As for the fourth group, there is no cohesion as to who should be the anchor person. The ego clashes among the different partners make it difficult to arrive at an acceptable leader. Disparate groups need desperate remedies that unfortunately are not to be found. The gender problems have also arisen with three queen bees clashing amongst themselves and clashing against two of the opposite gender. Can gender coalition be possible for the fourth group to take off?    
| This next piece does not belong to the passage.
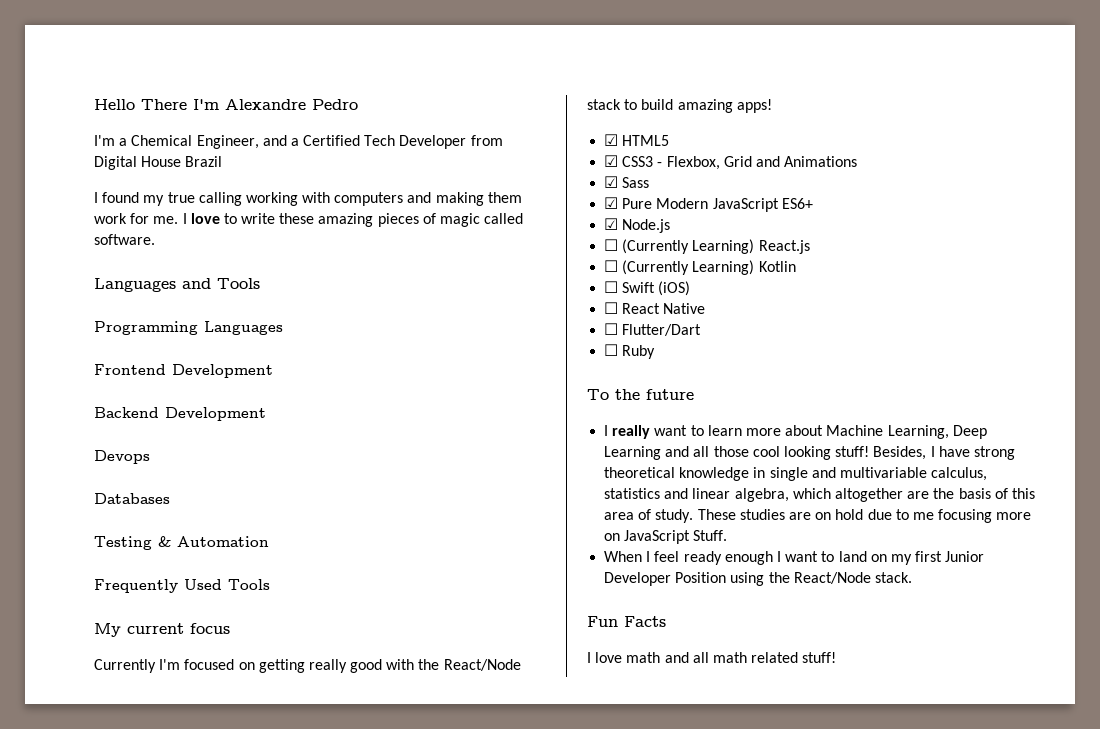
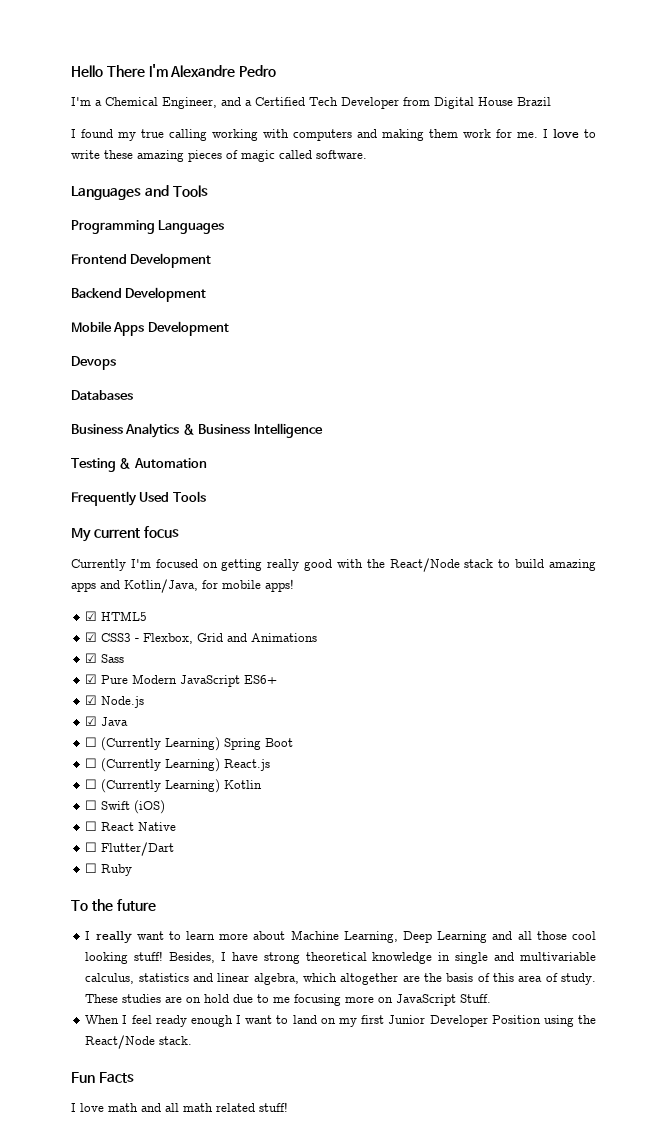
(266, 414) none -> [71,321,229,336] // Mobile Apps Development
(170, 498) none -> [71,423,323,438] // Business Analytics & Business Intelligence
(733, 106) none -> [71,579,261,593] apps and Kotlin/Java, for mobile
(671, 226) none -> [85,716,129,726] [85,737,294,751] // ☑ Java // ☐ (Currently Learning) Spring Boot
So who will be the winner? The supporters of number two dismiss the incumbent (seeded number three) as of no consequence and jeer at the number one seed saying it will be a repeat of the age old story of the hare and the tortoise. The modern version of the story of the hare and the tortoise is slightly different. In the modern version as given by the British playwright Edward Bond, the tortoise is slightly lame which makes the hare supra-confident. As the race begins, the hare runs very fast till he reaches the last lap. He turns to see the tortoise still far away somewhere at a distance of nearly ten laps behind. He decides to take a short nap, but when he gets up, he finds the tortoise at the finishing podium and cries that the tortoise had not completed all the laps. The tortoise standing at the top of the podium says that his over confidence had made him mentally lame thereby underestimating the strength of his opponent’s lameness.
The political marathon is at an exciting state where to identify the winner is more difficult than identifying a needle in a haystack. Time for all astrologers, numerologists, tarrot card readers , star gazers to make hay while the RUNIndia marathon is on.